Web page revision data
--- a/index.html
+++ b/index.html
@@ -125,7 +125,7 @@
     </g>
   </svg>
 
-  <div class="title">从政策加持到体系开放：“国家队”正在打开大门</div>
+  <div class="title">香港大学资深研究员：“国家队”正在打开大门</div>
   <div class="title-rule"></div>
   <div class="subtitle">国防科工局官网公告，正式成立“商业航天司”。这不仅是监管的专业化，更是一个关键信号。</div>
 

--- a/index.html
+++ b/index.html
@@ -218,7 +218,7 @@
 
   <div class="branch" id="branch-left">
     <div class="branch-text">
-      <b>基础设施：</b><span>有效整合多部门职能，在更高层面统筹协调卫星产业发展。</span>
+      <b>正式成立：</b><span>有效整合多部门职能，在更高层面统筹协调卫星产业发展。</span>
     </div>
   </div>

---

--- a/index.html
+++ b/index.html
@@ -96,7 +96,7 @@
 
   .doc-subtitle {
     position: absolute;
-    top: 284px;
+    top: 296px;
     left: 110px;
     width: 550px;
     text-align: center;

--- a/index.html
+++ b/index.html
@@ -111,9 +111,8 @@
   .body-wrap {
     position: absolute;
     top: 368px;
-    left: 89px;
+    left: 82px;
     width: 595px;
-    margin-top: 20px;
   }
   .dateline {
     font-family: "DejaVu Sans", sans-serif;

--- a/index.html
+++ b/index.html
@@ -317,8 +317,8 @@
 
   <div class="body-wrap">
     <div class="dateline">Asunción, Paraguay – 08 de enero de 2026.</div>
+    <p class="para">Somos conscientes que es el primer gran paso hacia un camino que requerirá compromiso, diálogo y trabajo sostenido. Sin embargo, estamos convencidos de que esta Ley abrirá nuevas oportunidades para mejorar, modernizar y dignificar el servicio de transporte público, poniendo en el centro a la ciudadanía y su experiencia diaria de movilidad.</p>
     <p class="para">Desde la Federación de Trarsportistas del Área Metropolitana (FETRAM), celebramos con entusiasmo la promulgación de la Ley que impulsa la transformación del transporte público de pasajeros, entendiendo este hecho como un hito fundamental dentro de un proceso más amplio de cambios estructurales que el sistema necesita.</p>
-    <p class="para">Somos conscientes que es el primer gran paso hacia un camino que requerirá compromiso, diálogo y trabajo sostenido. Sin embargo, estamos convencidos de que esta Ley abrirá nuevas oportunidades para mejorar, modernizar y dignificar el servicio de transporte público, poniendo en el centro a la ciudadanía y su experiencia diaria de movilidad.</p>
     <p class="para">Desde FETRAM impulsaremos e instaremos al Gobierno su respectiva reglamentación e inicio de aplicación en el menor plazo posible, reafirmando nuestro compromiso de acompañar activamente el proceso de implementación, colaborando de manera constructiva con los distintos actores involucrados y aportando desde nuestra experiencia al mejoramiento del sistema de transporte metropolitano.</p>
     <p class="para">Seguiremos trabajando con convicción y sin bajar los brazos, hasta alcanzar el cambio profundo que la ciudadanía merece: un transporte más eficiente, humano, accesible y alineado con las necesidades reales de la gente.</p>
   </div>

--

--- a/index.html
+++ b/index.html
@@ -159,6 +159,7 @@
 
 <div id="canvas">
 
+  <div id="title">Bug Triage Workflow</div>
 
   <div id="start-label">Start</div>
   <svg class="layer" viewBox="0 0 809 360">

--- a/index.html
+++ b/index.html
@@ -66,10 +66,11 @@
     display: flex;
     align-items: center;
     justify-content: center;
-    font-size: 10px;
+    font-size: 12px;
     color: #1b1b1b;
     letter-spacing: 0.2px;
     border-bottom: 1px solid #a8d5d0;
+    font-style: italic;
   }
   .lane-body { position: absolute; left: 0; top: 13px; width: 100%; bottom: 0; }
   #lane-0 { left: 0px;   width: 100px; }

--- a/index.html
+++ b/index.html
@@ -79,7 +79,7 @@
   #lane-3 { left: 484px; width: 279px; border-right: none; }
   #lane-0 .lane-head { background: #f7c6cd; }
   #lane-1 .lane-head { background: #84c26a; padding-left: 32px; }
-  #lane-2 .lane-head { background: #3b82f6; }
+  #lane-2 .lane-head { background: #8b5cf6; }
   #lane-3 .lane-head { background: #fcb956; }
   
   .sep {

> _Problem to solve_
Among the records above, extract exactly the lines from the line with "width: 595px;" to the line with "enero de 2026.</div>", both lines included, and leave out the rest.

> _Reply_
     width: 595px;
-    margin-top: 20px;
   }
   .dateline {
     font-family: "DejaVu Sans", sans-serif;

--- a/index.html
+++ b/index.html
@@ -317,8 +317,8 @@
 
   <div class="body-wrap">
     <div class="dateline">Asunción, Paraguay – 08 de enero de 2026.</div>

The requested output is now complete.